I watch a lot of review videos on YouTube devoted to, shall we say, less mainstream cinema. More than one of them have looked into Lifeforce, produced by the 80s era schlock cinema pair of Golan and Globus. They had been hoping to get more into A-list moviemaking and hired Tobe Hooper, director of The Texas Chainsaw Massacre and Poltergeist, to a three picture deal. Giving Hooper a big budget and a source novel about a space vampire the result was, well, something of a huge expensive flop when it came out but has since gone on to have a considerable cult following.

A movie like Lifeforce was probably never going to be better than a cult favorite, but I was curious enough to check it out anyway.

A joint team of American and British astronauts are flying a space shuttle into Haley’s Comet’s tail to do some scientific research and discover a large craft of some kind. After a group of the astronauts, led by Col. Tom Carlsen (Steve Railsback), fly inside to look around, they discover hordes of dead, bat-like humanoids and a trio of very human-looking beings in what looks like suspended animation tubes. The three, two men and a woman, are naked and appear to be alive. The astronauts take those three back to the shuttle and that’s when the crazy stuff starts to happen. Not long after, a second shuttle is launched to rescue the first, and Carlsen is the only astronaut on the original shuttle left alive. The others have been reduced to dried-out husks.

And from there, it gets weirder.
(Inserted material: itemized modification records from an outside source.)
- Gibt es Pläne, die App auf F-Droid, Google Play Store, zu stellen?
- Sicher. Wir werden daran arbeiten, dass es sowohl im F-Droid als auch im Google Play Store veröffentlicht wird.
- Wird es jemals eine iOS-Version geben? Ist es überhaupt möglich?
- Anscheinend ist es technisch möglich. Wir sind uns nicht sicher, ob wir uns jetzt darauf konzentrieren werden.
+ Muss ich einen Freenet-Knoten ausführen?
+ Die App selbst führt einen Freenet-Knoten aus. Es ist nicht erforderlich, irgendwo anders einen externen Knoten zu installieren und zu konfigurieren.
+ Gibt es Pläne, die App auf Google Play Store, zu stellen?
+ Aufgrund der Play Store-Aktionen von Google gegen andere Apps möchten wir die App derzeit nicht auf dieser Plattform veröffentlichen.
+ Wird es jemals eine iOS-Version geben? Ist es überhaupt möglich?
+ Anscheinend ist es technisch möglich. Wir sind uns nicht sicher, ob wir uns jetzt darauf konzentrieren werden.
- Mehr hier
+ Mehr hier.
The lone female alien (French actress Mathilda May) wakes up, drains the life from a guard in the lab she was being held in, overpowers a few more, and walks off into the night. Soon enough, the two male aliens likewise wake up and disappear, the dried-out husks aren’t as dead as they appear unless they can’t feed off other people’s lifeforces, and the aliens can possess bodies, with only Col. Carlsen able to find the “space girl” as she’s listed in the closing credits due to a psychic link of some kind. And if Carlsen and his friend, British officer Col. Colin Caine (Peter Firth), can’t find the space girl soon, all of London might be transformed into these undead monsters because, apparently, the vampire legend may have been based on these aliens.

Summarizing this movie in brief is difficult because, well, a lot crazy happens. This is a movie where a character played by Patrick Stewart is not only possessed by May’s space vampire, but at some point all the blood drains out of him to assume her appearance before splashing away from Carlsen and Craine to escape. It’s not that the plot doesn’t make sense. It does. It’s just that so much of what happens is so bonkers, enough so that Colin Wilson, author of the novel the movie was based on was, well, let’s just say less than pleased with the end result. May spends most of the movie if not wearing nothing than soon after she appears getting undressed. The Prime Minister of Great Britain got changed into one of the alien’s minor minions at one point and drains his secretary. The aforementioned Stewart got his first movie kiss, only it was from Railsback. It’s that kind of crazy.

Still, it’s clear that Golan and Globus swung for the fences with this one. The cast may be made up of mostly lesser known actors (May was a newcomer who got the part, despite speaking no English at the time, because too many other actresses refused to do the movie due to, shall we say, the character’s wardrobe), but behind the scenes was a different story. Besides Hooper, there was Henry Mancini writing the score, the screenplay was co-written by Alien writer Dan O’ Bannon, and the special effects–which are still pretty cool for the time–came from John Dykstra, one of the men responsible for Star Wars‘s groundbreaking effects shots. That’s actually a rather impressive bunch.

True, the movie maybe doesn’t hold together as well as it could, but there’s a reason movies like this become cult hits. They’re too weird and sometimes wonderful to be a mainstream success while still bringing in the right number of loyal fans who love it because it’s so weird. I wouldn’t say I am a huge fan of this one, but I did enjoy it and I could easily see why others do too.